What is expected — One part of the entries below is wanted: the lines from the one containing "background: #bef264 ->" through the one containing "html: <div>D03:10000.00;D04:100</div> ->". Write those out exactly and nothing else.

── Dataset content

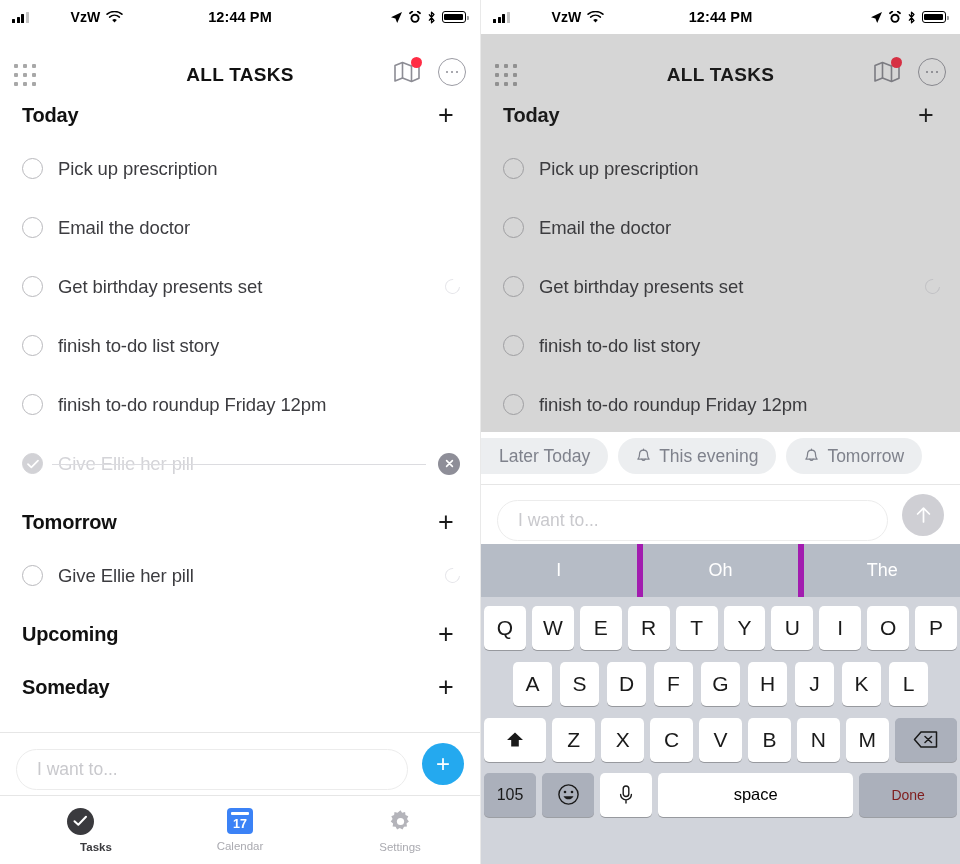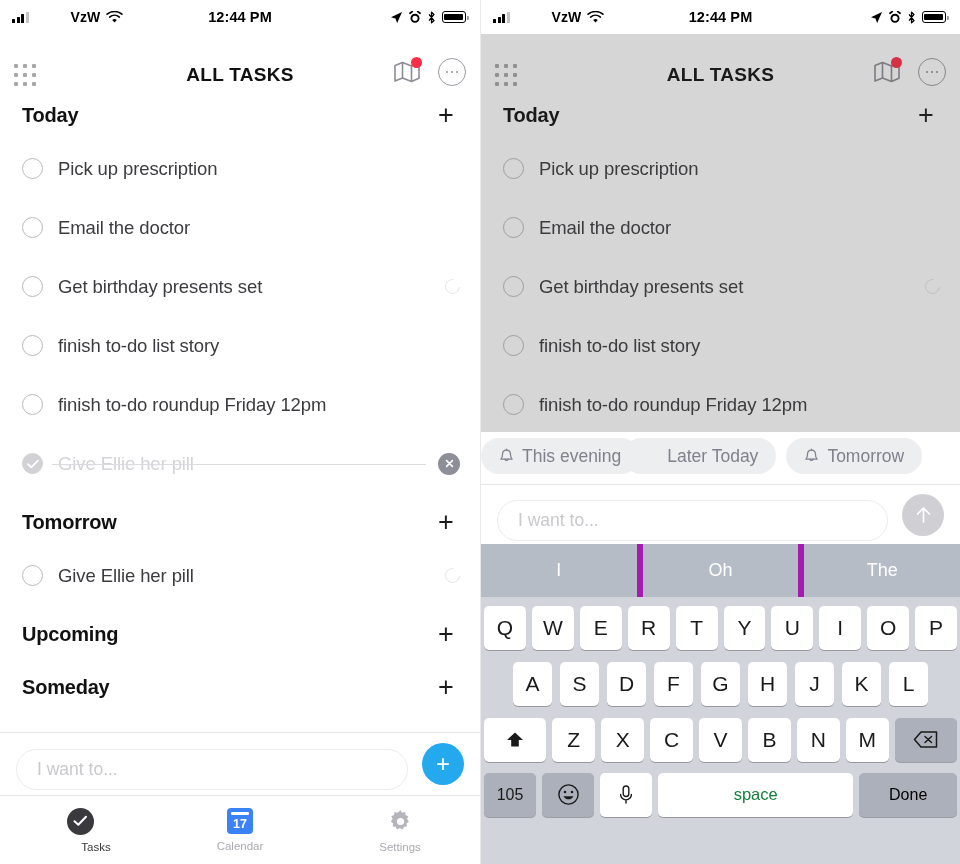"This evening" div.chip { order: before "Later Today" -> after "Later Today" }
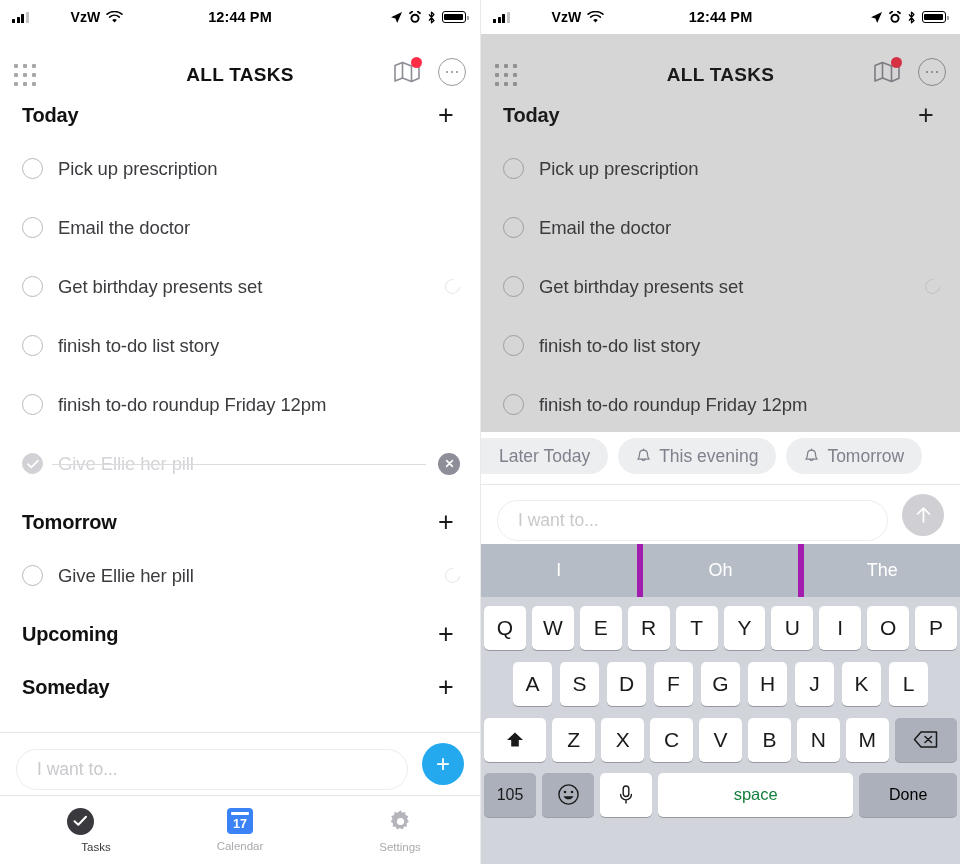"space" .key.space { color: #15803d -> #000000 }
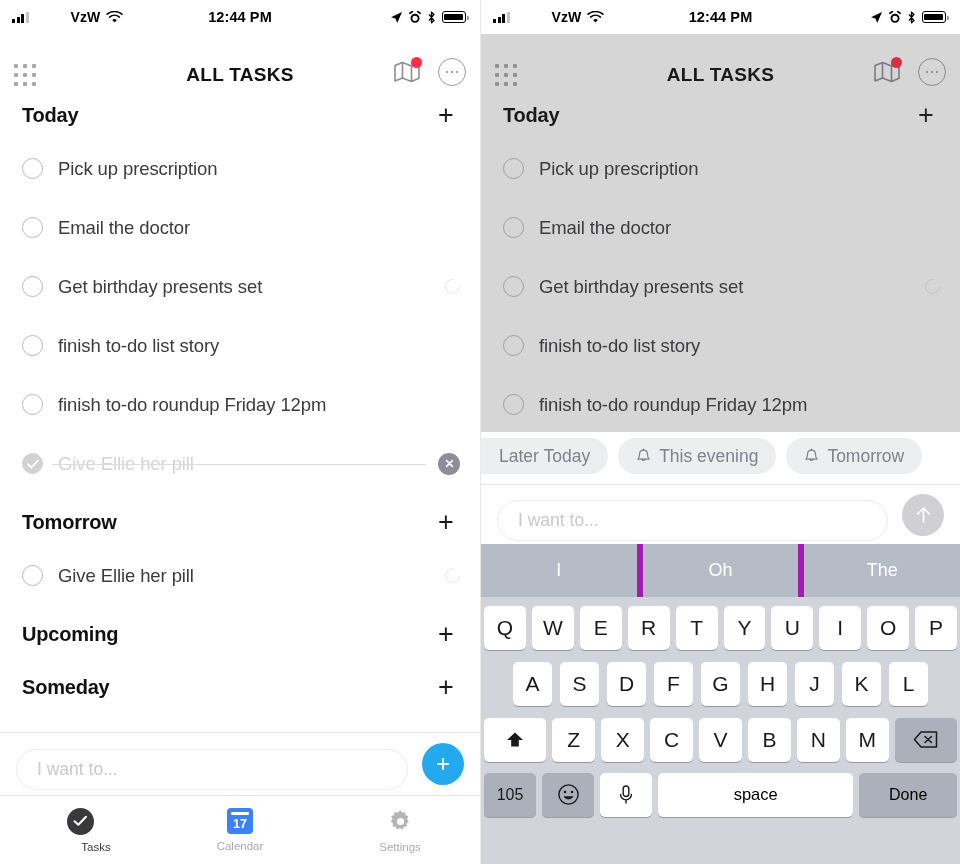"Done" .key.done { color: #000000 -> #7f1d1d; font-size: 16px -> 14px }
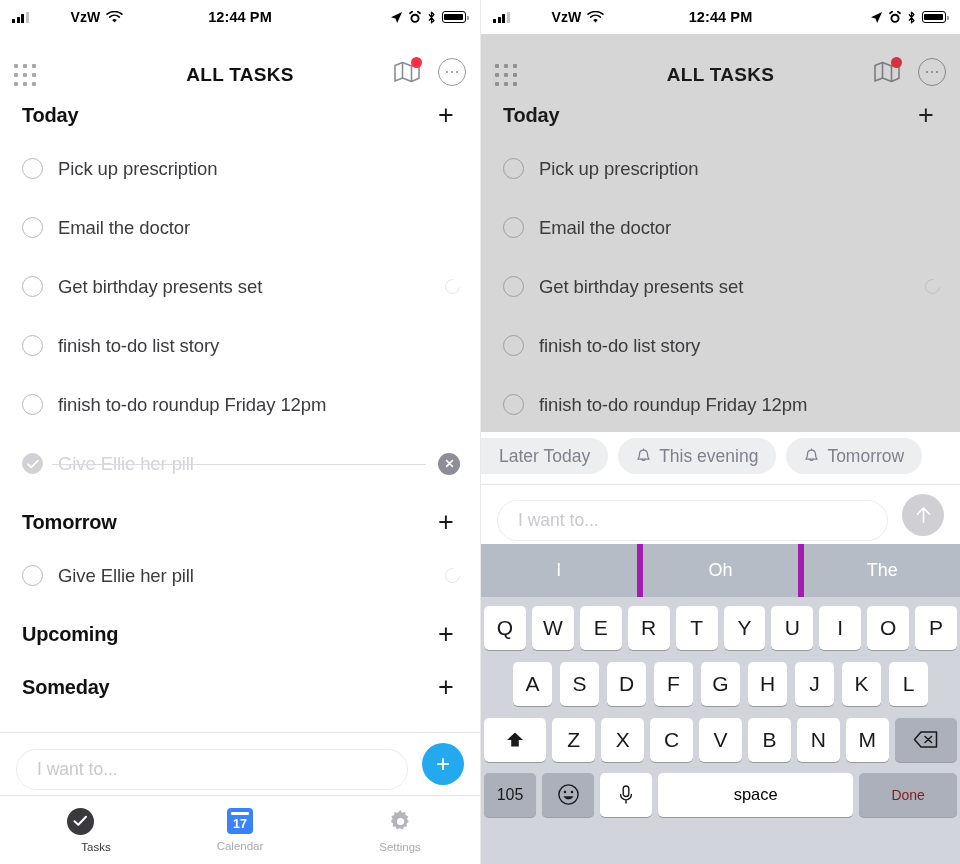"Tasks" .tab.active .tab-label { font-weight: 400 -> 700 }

────
── Dataset content

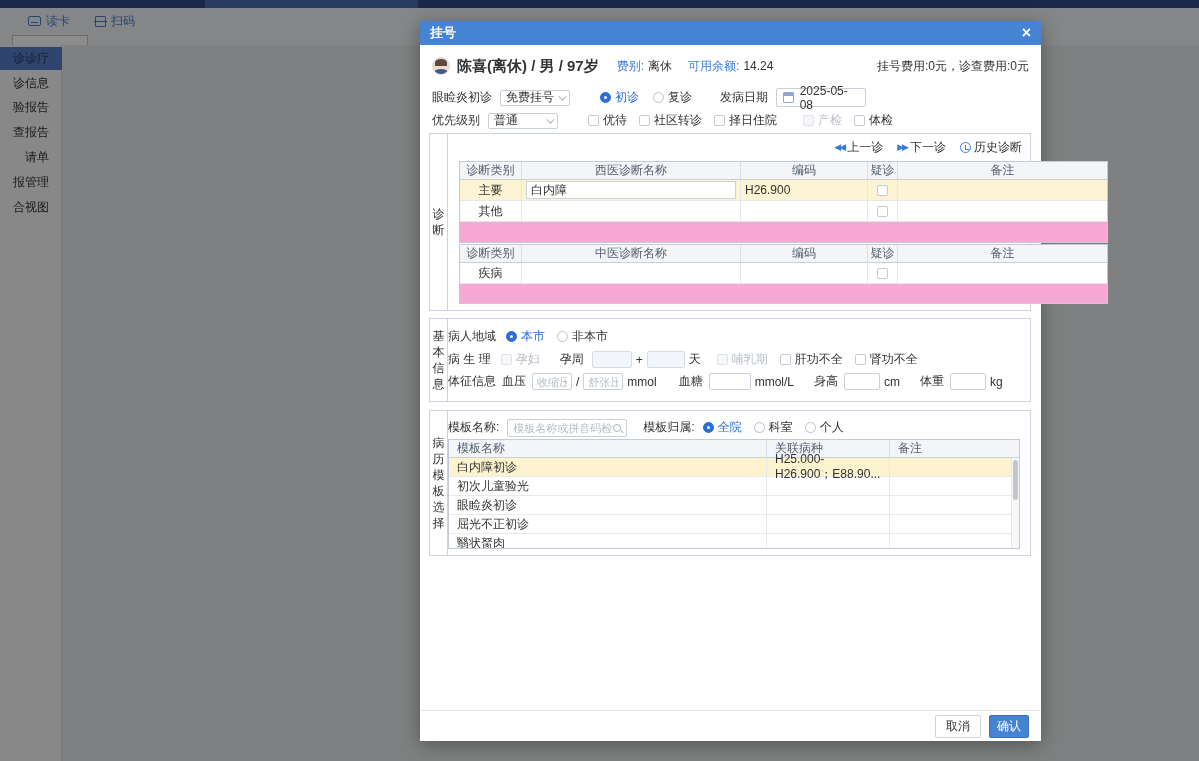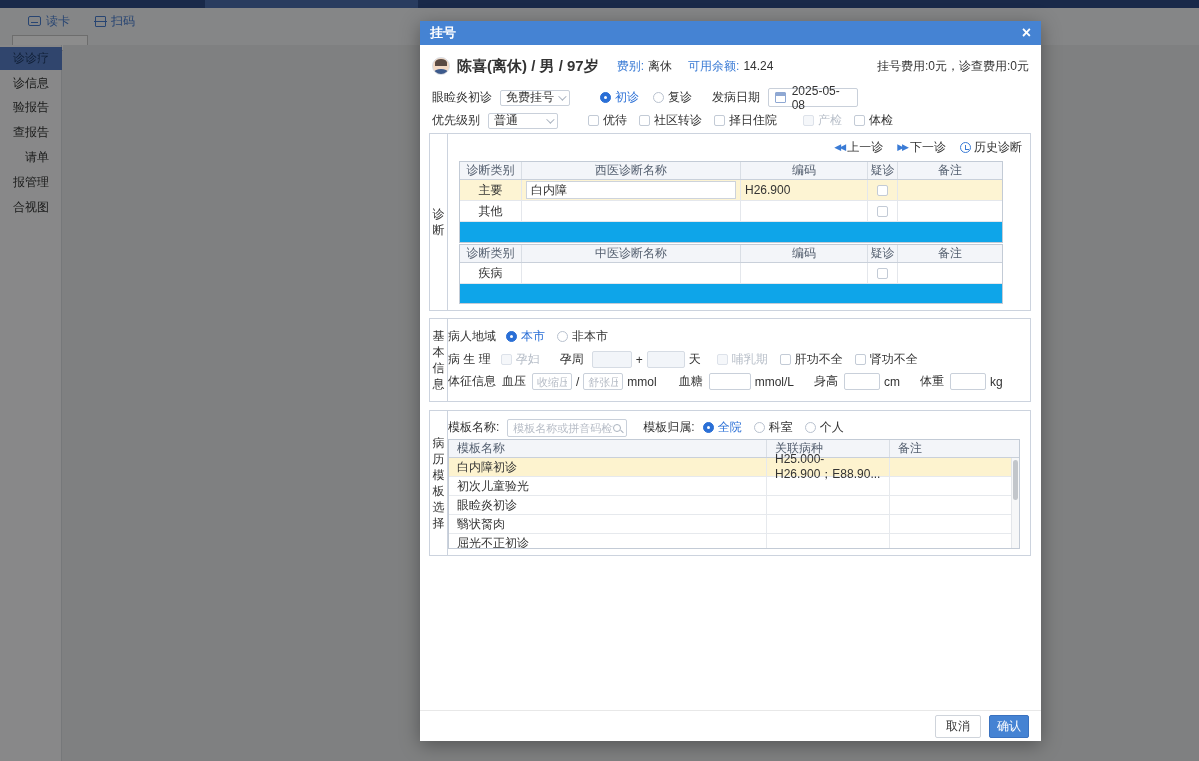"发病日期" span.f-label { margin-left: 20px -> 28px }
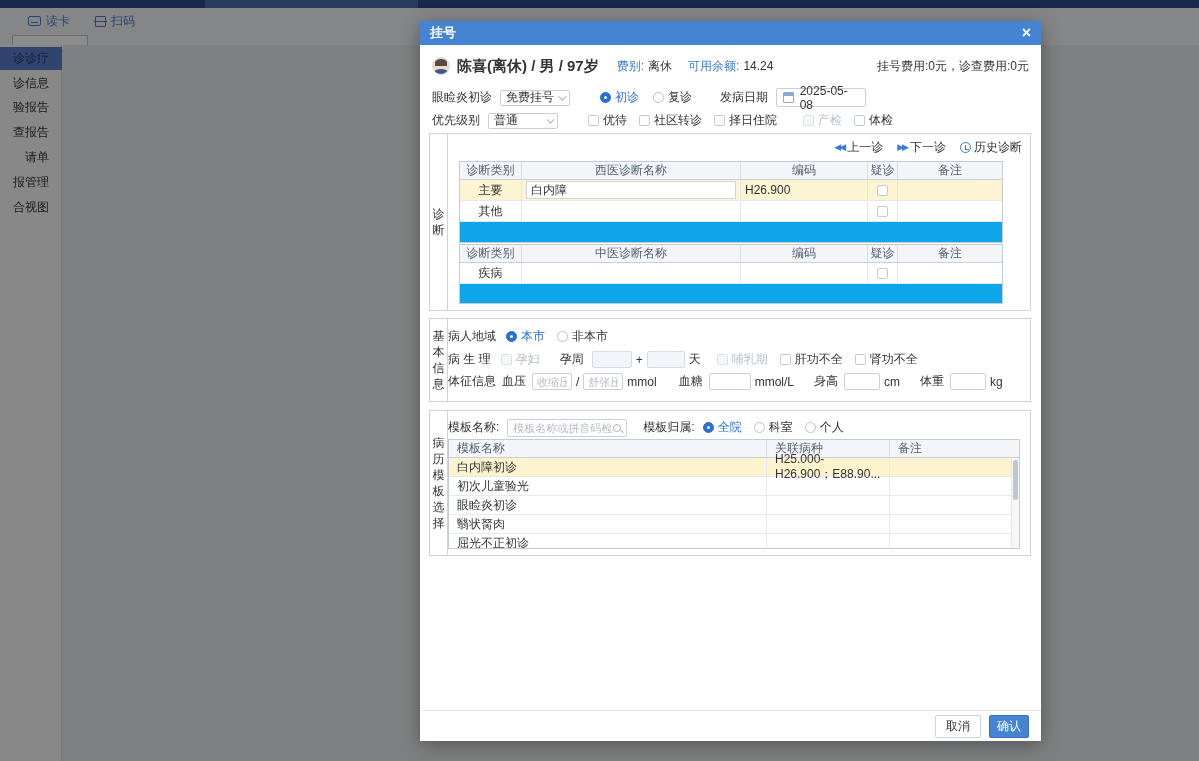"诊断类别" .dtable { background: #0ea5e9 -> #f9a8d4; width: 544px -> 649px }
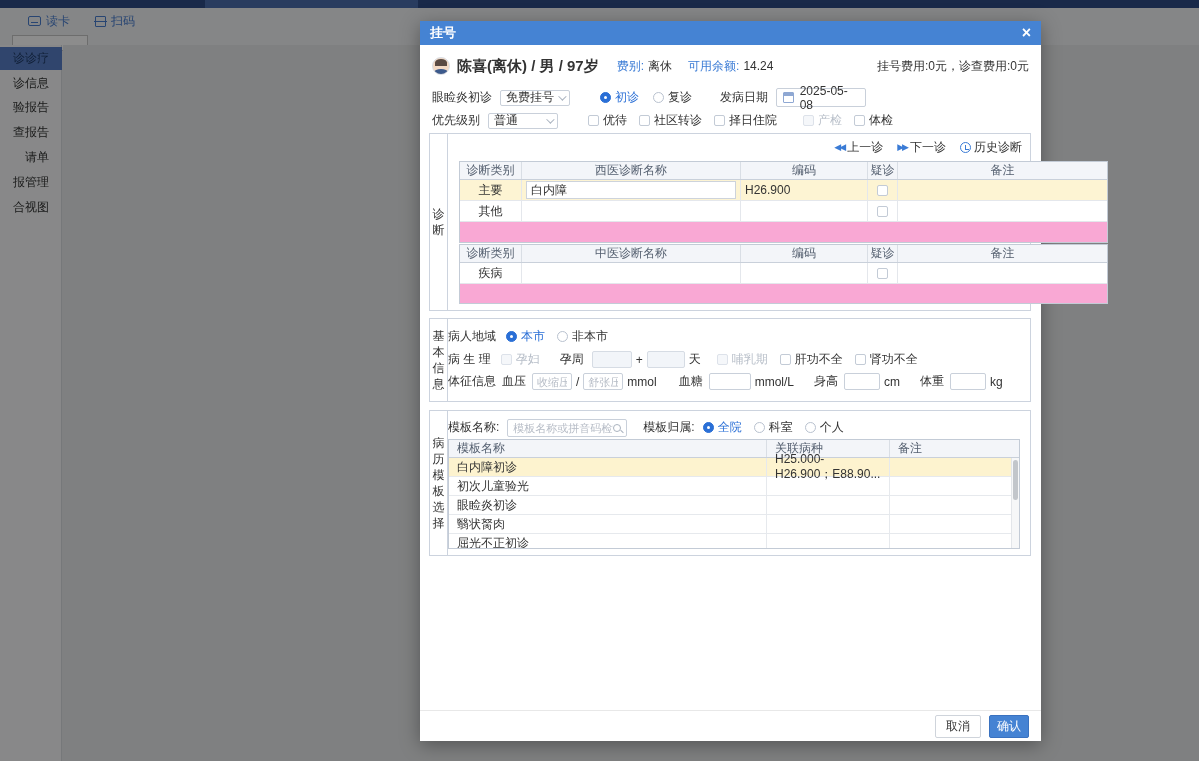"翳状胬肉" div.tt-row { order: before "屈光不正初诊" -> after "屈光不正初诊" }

────
── Dataset content

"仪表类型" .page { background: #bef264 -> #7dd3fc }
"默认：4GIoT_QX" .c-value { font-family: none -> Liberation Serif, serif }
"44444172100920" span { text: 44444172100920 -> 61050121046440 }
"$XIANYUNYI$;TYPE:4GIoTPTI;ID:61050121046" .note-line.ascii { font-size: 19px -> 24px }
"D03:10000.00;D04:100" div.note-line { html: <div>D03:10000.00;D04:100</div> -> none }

────

Answer for this exercise —
"仪表类型" .page { background: #bef264 -> #7dd3fc }
"默认：4GIoT_QX" .c-value { font-family: none -> Liberation Serif, serif }
"44444172100920" span { text: 44444172100920 -> 61050121046440 }
"$XIANYUNYI$;TYPE:4GIoTPTI;ID:61050121046" .note-line.ascii { font-size: 19px -> 24px }
"D03:10000.00;D04:100" div.note-line { html: <div>D03:10000.00;D04:100</div> -> none }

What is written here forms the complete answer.